C’est la situation de «statu quo» et rien n’a été concrétisé jusqu’à présent selon la coordination nationale des sections CNES qui a tenu une réunion entre le 14 et le 15 juillet à Béjaïa pour discuter des éventuelles actions à entreprendre dans le cas où la tutelle campe sur la même position.

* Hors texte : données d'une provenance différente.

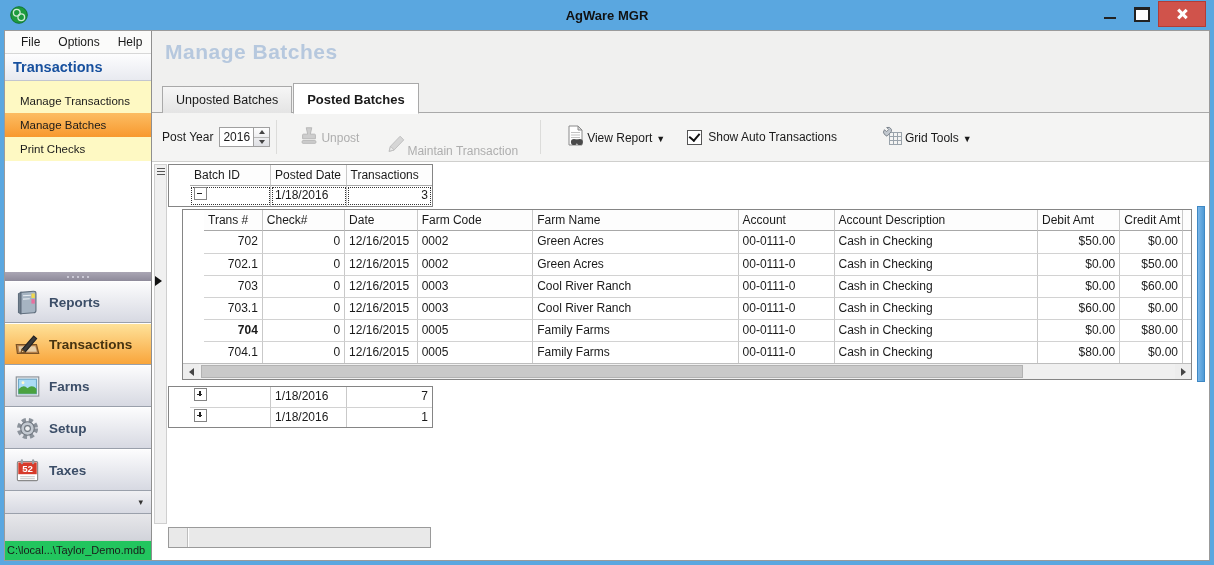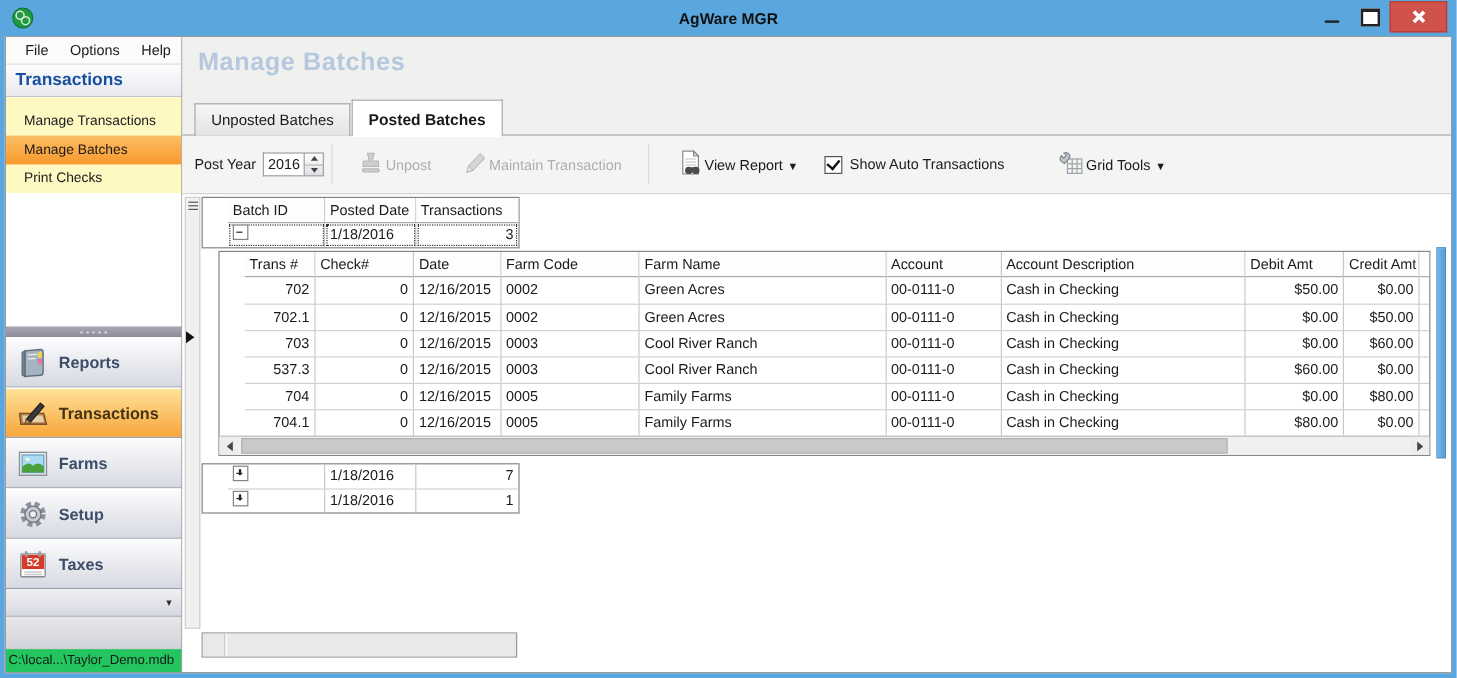--- a/index.html
+++ b/index.html
@@ -255,7 +255,7 @@
               </svg></span>
           <span class="tlabel">Unpost</span>
         </div>
-        <div class="tb-btn disabled" style="margin-left:10px;">
+        <div class="tb-btn disabled" style="margin-left:10px;align-items:flex-end;">
           <span><svg width="22" height="22" viewBox="0 0 24 24">
                 <path d="M4.5 20 L6 14.5 L16.5 3.5 L20.5 7.5 L10 18.5 Z" fill="#d6d6d6" stroke="#bdbdbd"></path>
                 <path d="M4.5 20 L6 14.5 L10 18.5 Z" fill="#e9e9e9" stroke="#bdbdbd"></path>

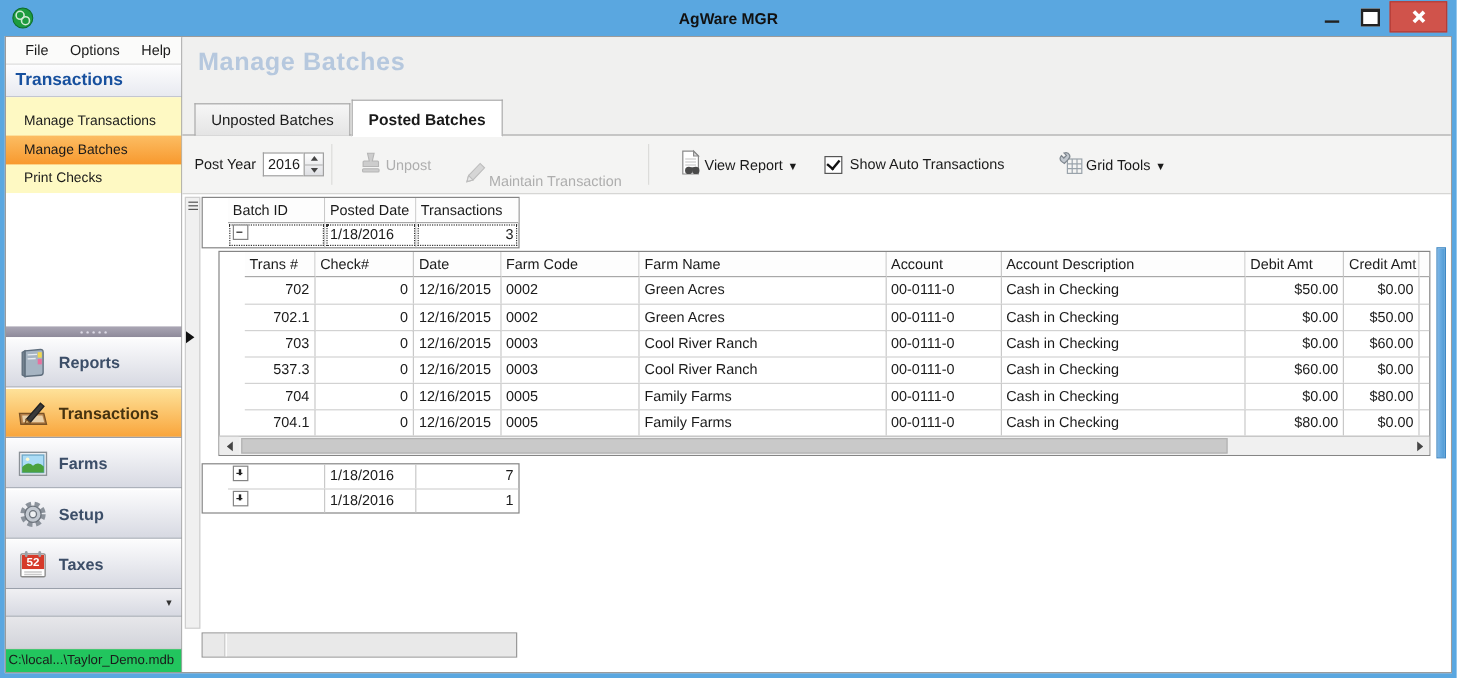--- a/index.html
+++ b/index.html
@@ -371,7 +371,7 @@
                 <div class="gcell" style="width: 6px;"></div>
               </div>
               <div class="grow">
-                <div class="gcell num" style="width: 60px;">537.3</div>
+                <div class="gcell num" style="width: 60px;">703.1</div>
                 <div class="gcell num" style="width: 84px;">0</div>
                 <div class="gcell" style="width: 74px;">12/16/2015</div>
                 <div class="gcell" style="width: 118px;">0003</div>

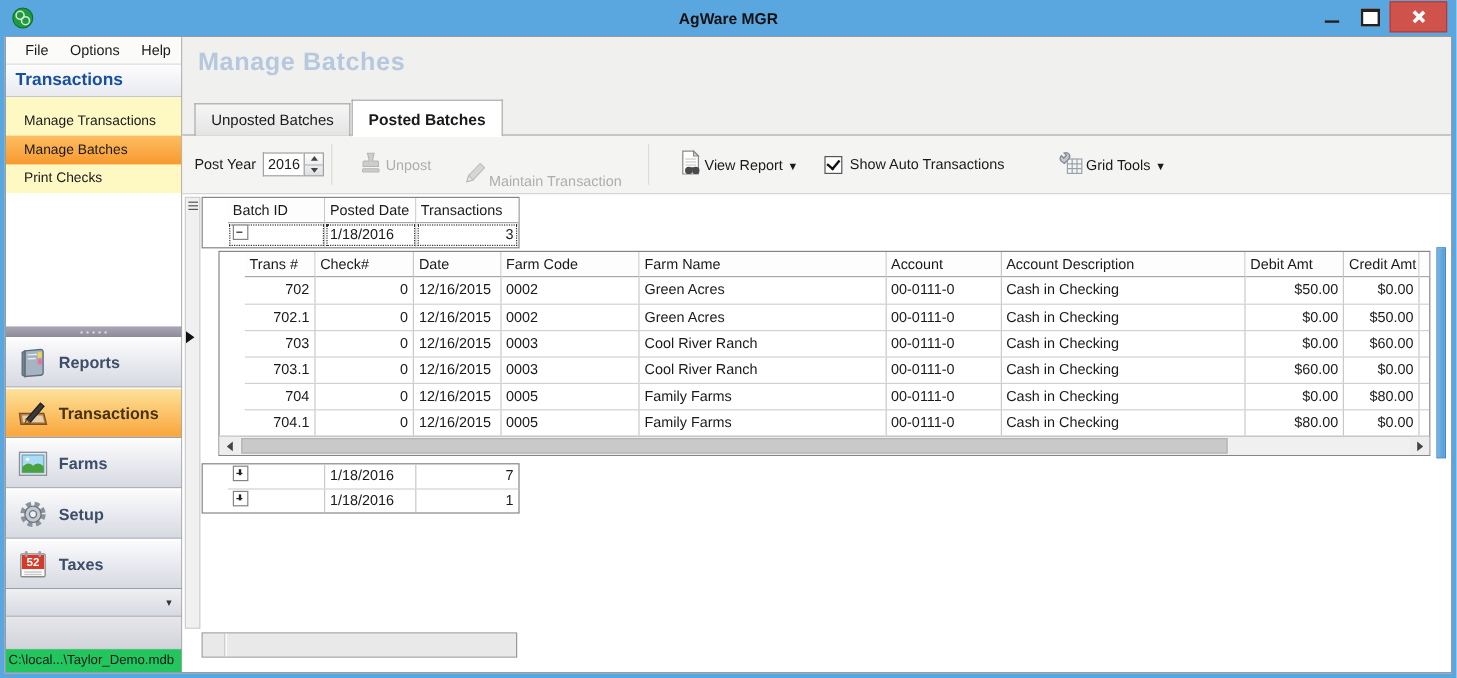--- a/index.html
+++ b/index.html
@@ -383,7 +383,7 @@
                 <div class="gcell" style="width: 6px;"></div>
               </div>
               <div class="grow">
-                <div class="gcell num" style="width: 60px;">704</div>
+                <div class="gcell num" style="width: 60px; font-weight: bold;">704</div>
                 <div class="gcell num" style="width: 84px;">0</div>
                 <div class="gcell" style="width: 74px;">12/16/2015</div>
                 <div class="gcell" style="width: 118px;">0005</div>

Le maintien du contrôle judiciaire pour les deux coordinateurs régionaux du Centre et de l’Est et le délégué de la section de Béjaïa, la convocation de sept enseignants par les services de sécurité suite à une plainte déposée par le recteur de l’université de la capitale des Hamadite, les menaces de licenciement du recteur de l’ENS de Bouzaréah, le non-payement des salaires du mois de juin et juillet et du congé annuel, annulation des stages et des bourses annuelles sont les points évoqués par les différentes sections lors de cette réunion.
La coordination nationale estime qu’il est «difficile d’entrevoir une issue au conflit social et à la crise actuelle de l’université algérienne» sachant, selon l’évaluation de la coordination, que la rentrée universitaire de septembre 2006 compte déjà 240.000 étudiants bloqués et qui n’ont pas passé leurs contrôles, 220.000 nouveaux bacheliers en attente d’intégration sans oublier la non-validation de l’année pédagogique 2005/2006.
Concernant la plate-forme de revendications, les enseignants grévistes estiment que «les réponses apportées jusque-là notamment en ce qui concerne l’augmentation de salaire accordée en juin ainsi que celle de la prime de rendement, le statut particulier, le décret sur les logements sont nettement en deçà des attentes de la corporation».
Craignant de voir la situation s’aggraver au mois de septembre, la coordination nationale des sections CNES interpelle la tutelle et les pouvoirs publics et exprime sa disponibilité à l’ouverture de «véritables négociations» entre le MESRS et les représentants des enseignants grévistes.